Donner coûte plus cher que jeter
Le placement de bulles atteste de la part des responsables communaux d’un engagement social, il peut aussi générer des incivilités. “L’économie sociale doit garder la main. Il faut sensibiliser au fait que certaines bulles n’en font pas partie, plaide Odile Dayez. On a créé avec d’autres acteurs une fédération de lobbying, le portail Ressources. Nous demandons à ce que les communes ne puissent pas faire d’appels d’offres pour le placement des conteneurs.” Autre combat dévolu à Ressources: faire changer la législation concernant la taxation des invendus des industries, comme cela s’est déjà produit pour le secteur alimentaire. Aujourd’hui encore, il en coûte plus aux entreprises de donner leurs invendus que de les faire détruire.

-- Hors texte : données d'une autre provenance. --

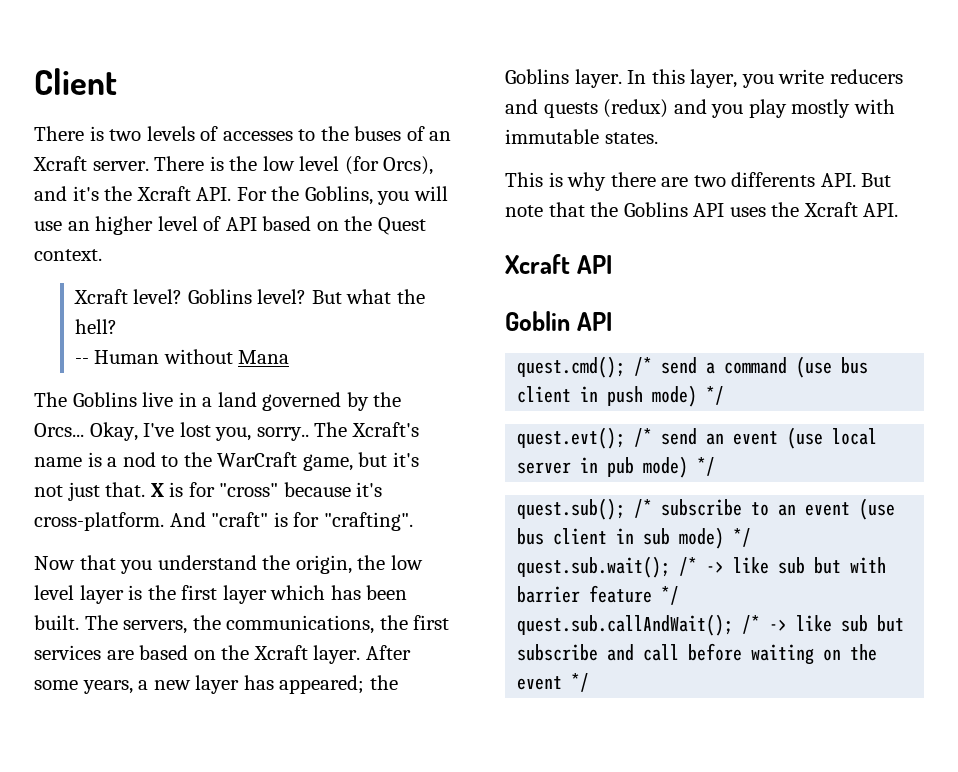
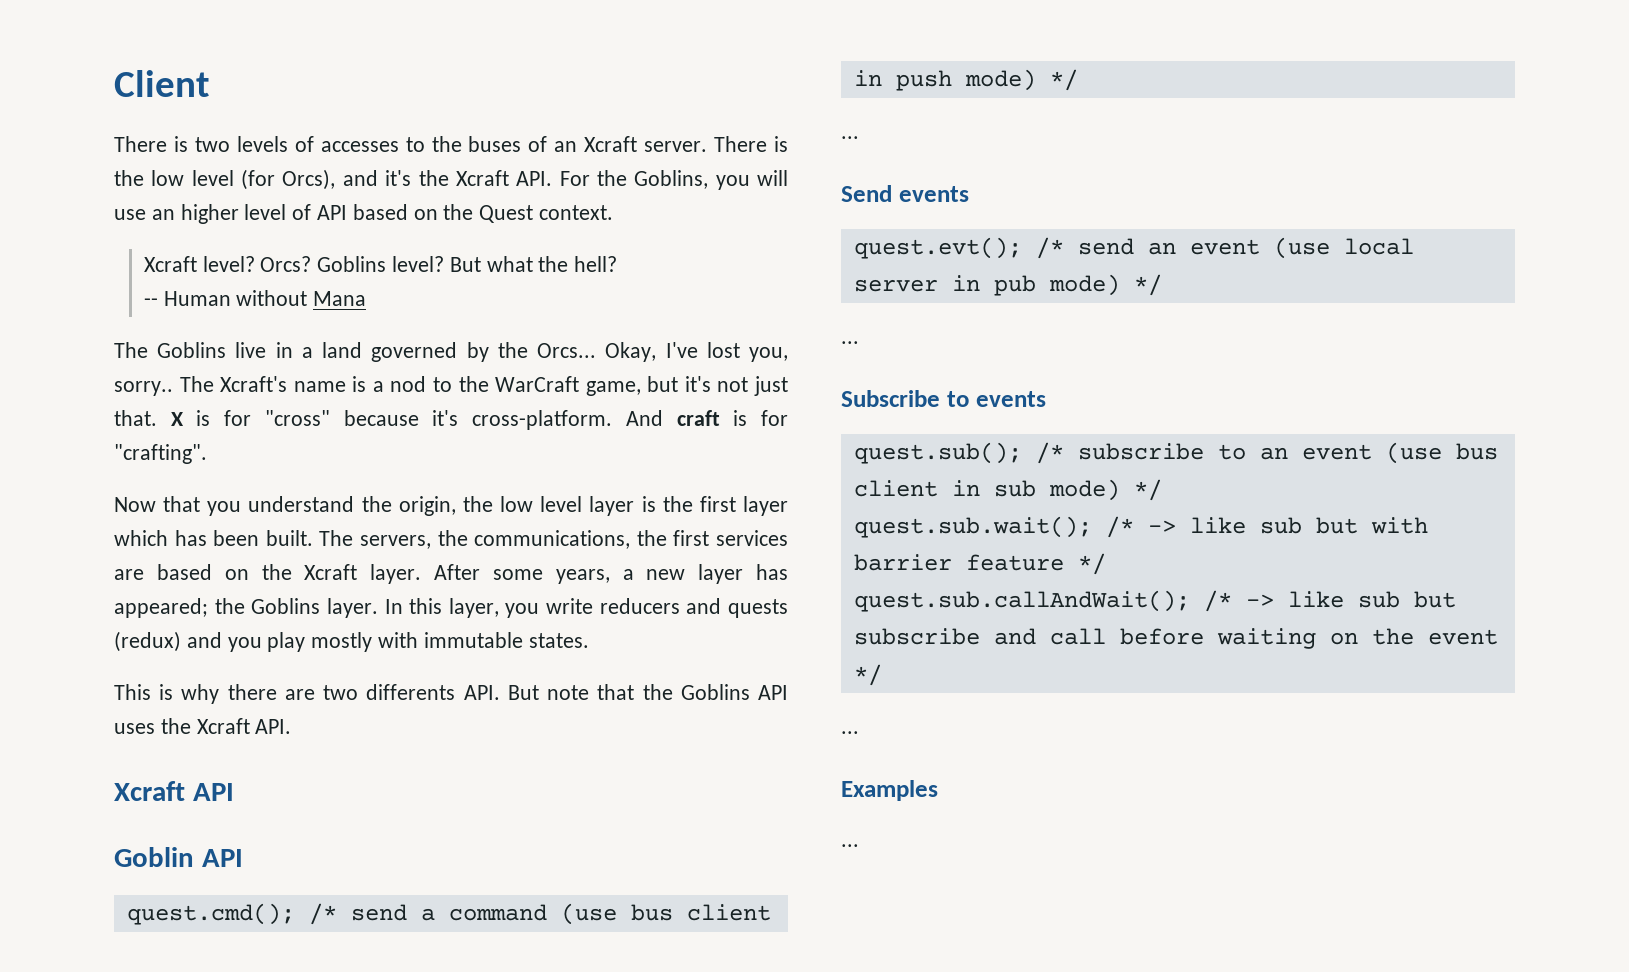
+ Orcs?
- And "craft" is for "crafting".
+ And craft is for "crafting".
  quest.cmd(); /* send a command (use bus client in push mode) */
+ ...
+ Send events
  quest.evt(); /* send an event (use local server in pub mode) */
+ ...
+ Subscribe to events
  quest.sub.callAndWait(); /* -> like sub but subscribe and call before waiting on the event */
+ ...
+ Examples
+ ...

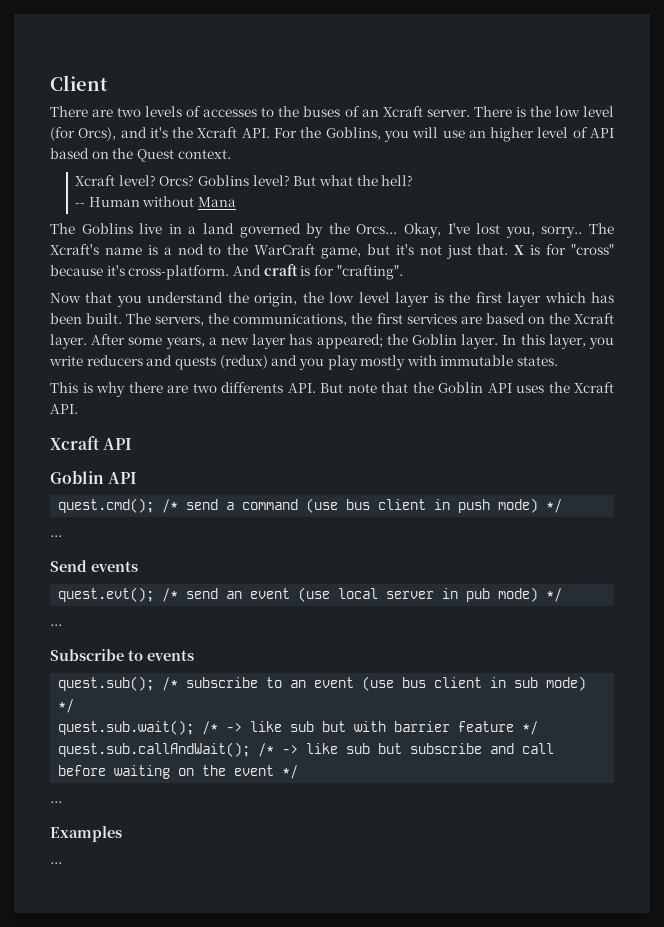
- There is two levels of accesses to the buses of an Xcraft server.
+ There are two levels of accesses to the buses of an Xcraft server.
- After some years, a new layer has appeared; the Goblins layer.
+ After some years, a new layer has appeared; the Goblin layer.
- This is why there are two differents API. But note that the Goblins API uses the Xcraft API.
+ This is why there are two differents API. But note that the Goblin API uses the Xcraft API.

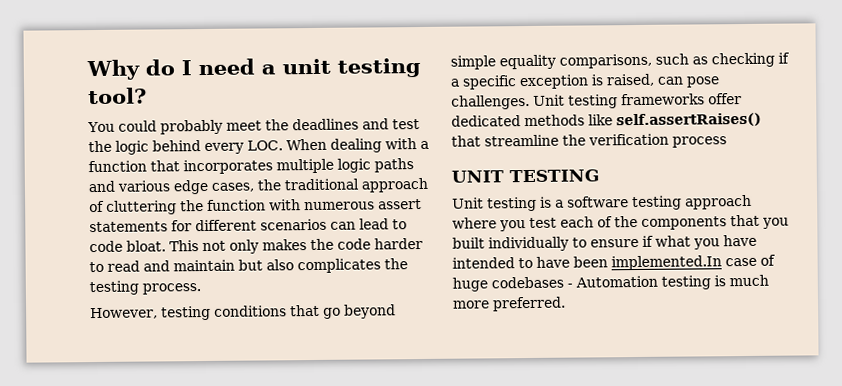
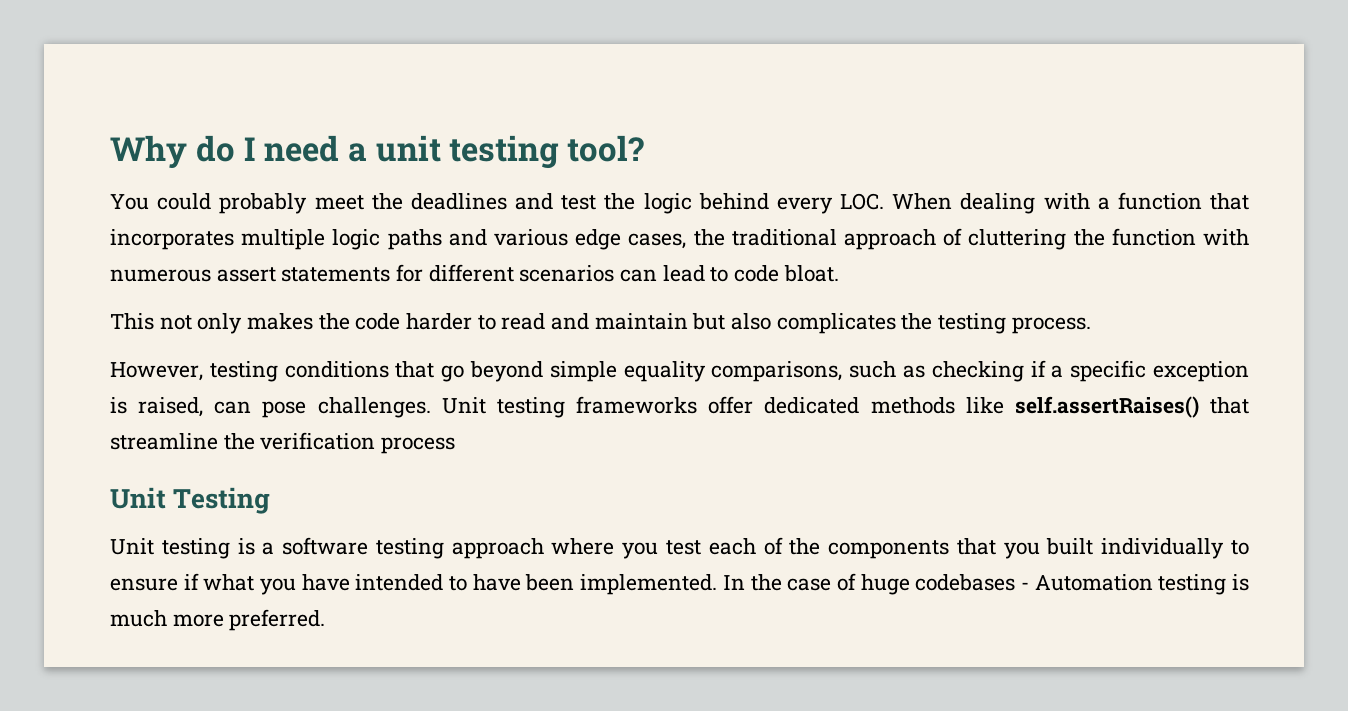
- You could probably meet the deadlines and test the logic behind every LOC. When dealing with a function that incorporates multiple logic paths and various edge cases, the traditional approach of cluttering the function with numerous assert statements for different scenarios can lead to code bloat. This not only makes the code harder to read and maintain but also complicates the testing process.
+ You could probably meet the deadlines and test the logic behind every LOC. When dealing with a function that incorporates multiple logic paths and various edge cases, the traditional approach of cluttering the function with numerous assert statements for different scenarios can lead to code bloat.
+ This not only makes the code harder to read and maintain but also complicates the testing process.
- UNIT TESTING
+ Unit Testing
- Unit testing is a software testing approach where you test each of the components that you built individually to ensure if what you have intended to have been implemented.In case of huge codebases - Automation testing is much more preferred.
+ Unit testing is a software testing approach where you test each of the components that you built individually to ensure if what you have intended to have been implemented. In the case of huge codebases - Automation testing is much more preferred.

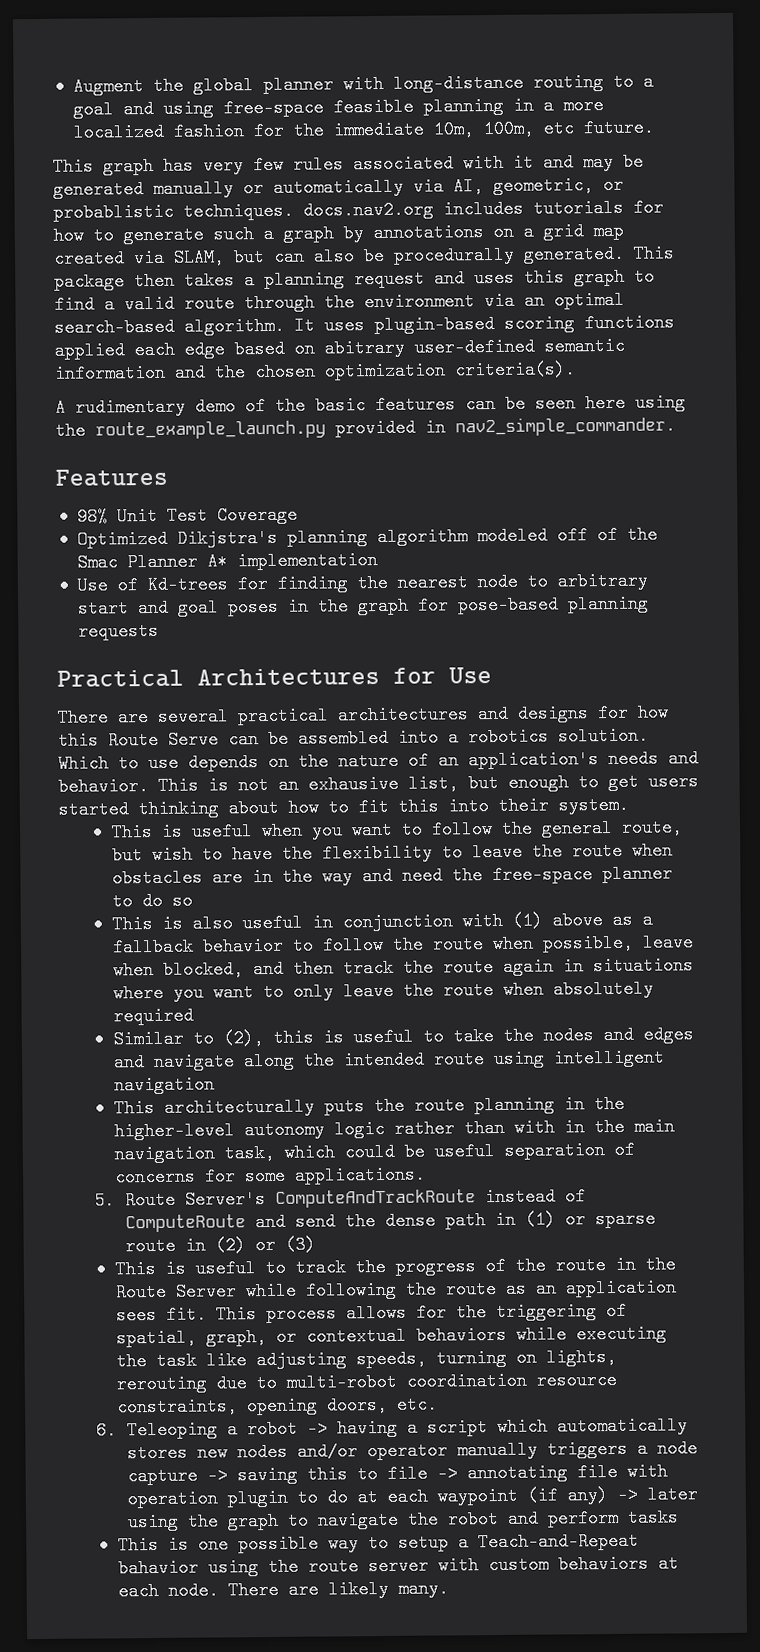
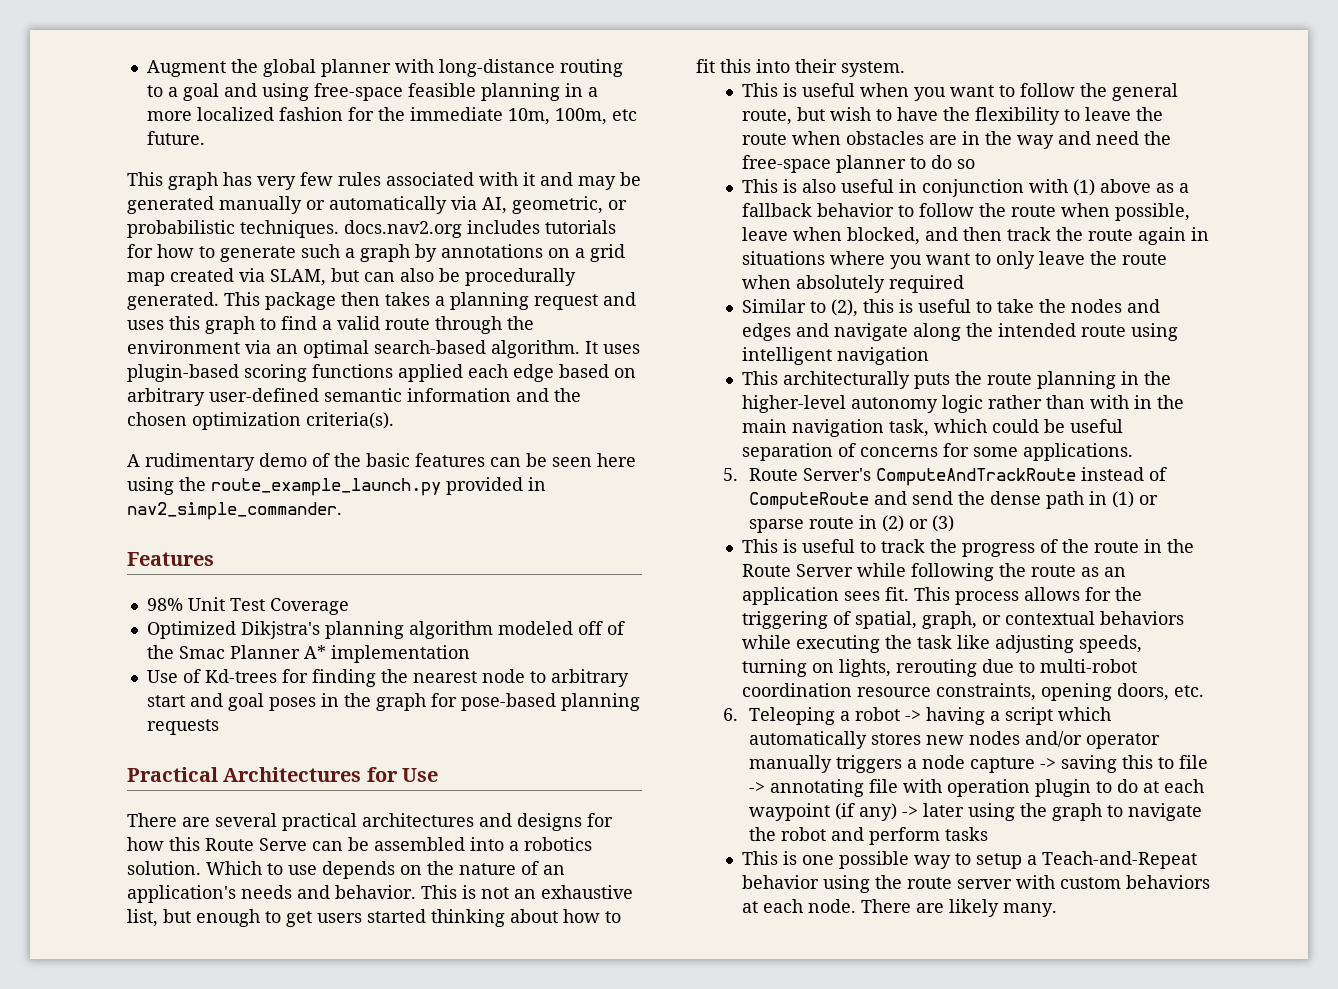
- This graph has very few rules associated with it and may be generated manually or automatically via AI, geometric, or probablistic techniques. docs.nav2.org includes tutorials for how to generate such a graph by annotations on a grid map created via SLAM, but can also be procedurally generated.
+ This graph has very few rules associated with it and may be generated manually or automatically via AI, geometric, or probabilistic techniques. docs.nav2.org includes tutorials for how to generate such a graph by annotations on a grid map created via SLAM, but can also be procedurally generated.
- It uses plugin-based scoring functions applied each edge based on abitrary user-defined semantic information and the chosen optimization criteria(s).
+ It uses plugin-based scoring functions applied each edge based on arbitrary user-defined semantic information and the chosen optimization criteria(s).
- This is not an exhausive list, but enough to get users started thinking about how to fit this into their system.
+ This is not an exhaustive list, but enough to get users started thinking about how to fit this into their system.
- This is one possible way to setup a Teach-and-Repeat bahavior using the route server with custom behaviors at each node.
+ This is one possible way to setup a Teach-and-Repeat behavior using the route server with custom behaviors at each node.

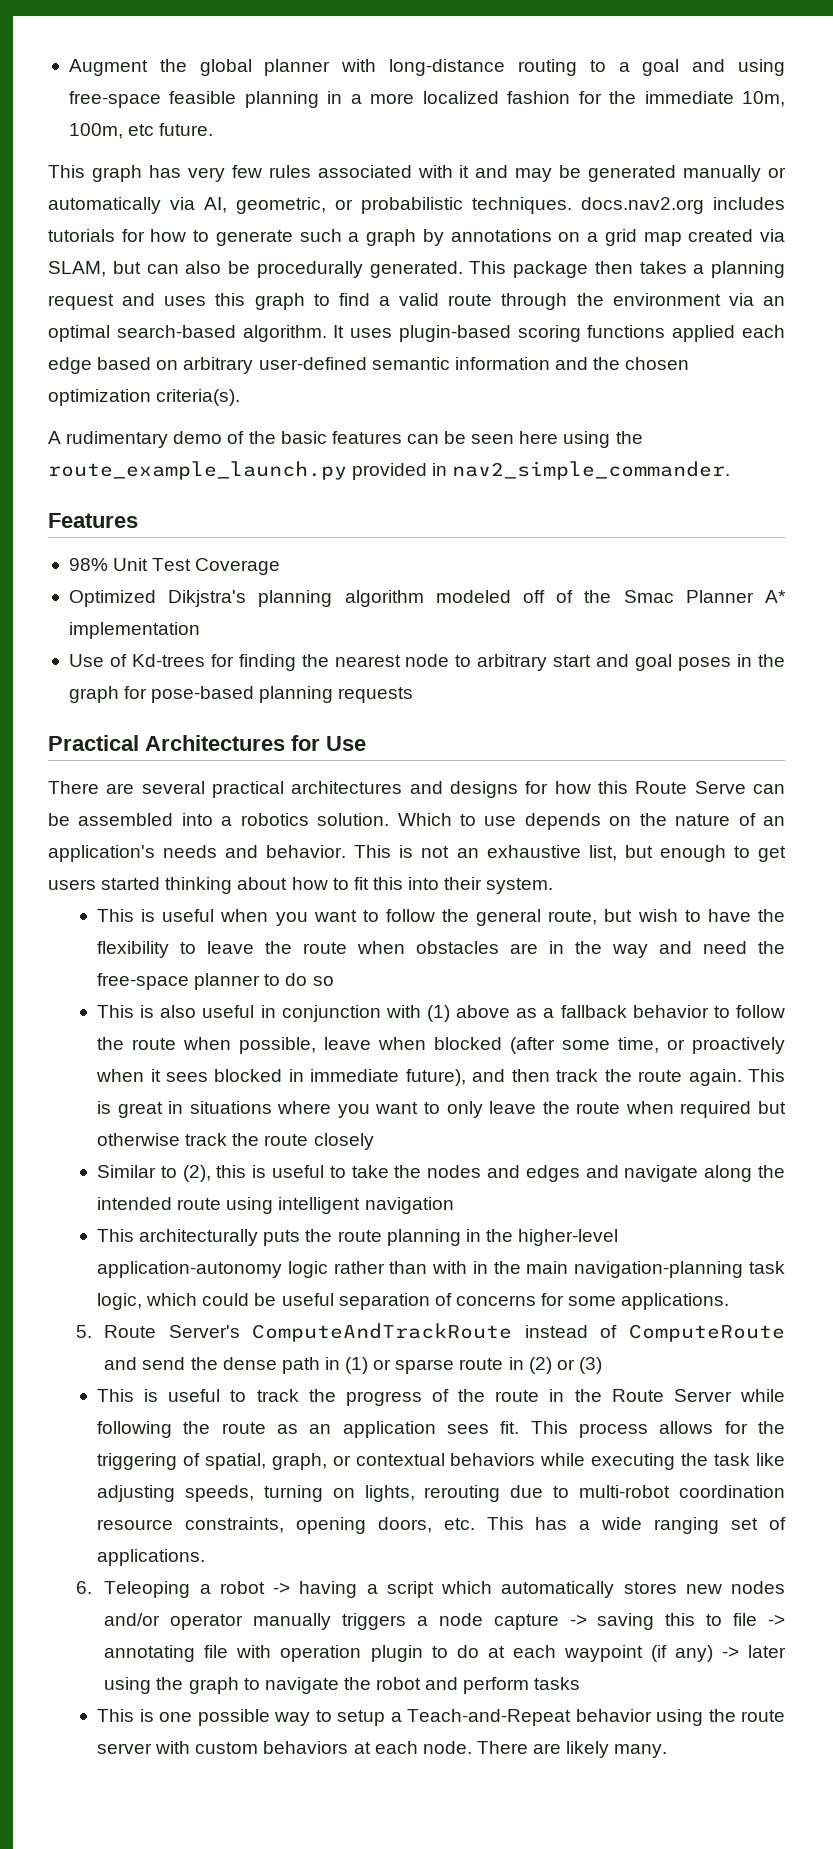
- This is also useful in conjunction with (1) above as a fallback behavior to follow the route when possible, leave when blocked, and then track the route again in situations where you want to only leave the route when absolutely required
+ This is also useful in conjunction with (1) above as a fallback behavior to follow the route when possible, leave when blocked (after some time, or proactively when it sees blocked in immediate future), and then track the route again. This is great in situations where you want to only leave the route when required but otherwise track the route closely
- This architecturally puts the route planning in the higher-level autonomy logic rather than with in the main navigation task, which could be useful separation of concerns for some applications.
+ This architecturally puts the route planning in the higher-level application-autonomy logic rather than with in the main navigation-planning task logic, which could be useful separation of concerns for some applications.
- This process allows for the triggering of spatial, graph, or contextual behaviors while executing the task like adjusting speeds, turning on lights, rerouting due to multi-robot coordination resource constraints, opening doors, etc.
+ This process allows for the triggering of spatial, graph, or contextual behaviors while executing the task like adjusting speeds, turning on lights, rerouting due to multi-robot coordination resource constraints, opening doors, etc. This has a wide ranging set of applications.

Par engagement écologique ou pragmatisme économique, acheter d’occase, que ce soit sur le Net, dans les vide-dressing, en brocante ou dans des boutiques dédiées ne relève plus uniquement d’un effet de mode. Des sites comme eBay ont popularisé auprès d’un public de plus en plus large l’achat en seconde main. Les Petits Riens dispose désormais de trente magasins, dont dix nouvelles boutiques au look upcycling. Seul le Retro Paradise, enseigne colorée de la rue Américaine, est spécialisé dans le vintage et vend un peu plus cher. S’habiller total fripes, surtout chez les jeunes générations, passe dans les habitudes. Mais il flotte encore, accrochés aux vêtements déjà portés, quelques effluves rebutants: “La fripe, c’est pas frais, ou un peu honteux”. Ou: “C’est super!, mais ces magasins, c’est pour les pauvres”. Il existe une sorte de “culpabilité”, remarque encore Odile Dayez. Acheter ou donner en seconde main permet pourtant de participer à ce processus positif de financement de projets liés au sansabrisme. Non, ce n’est pas rien.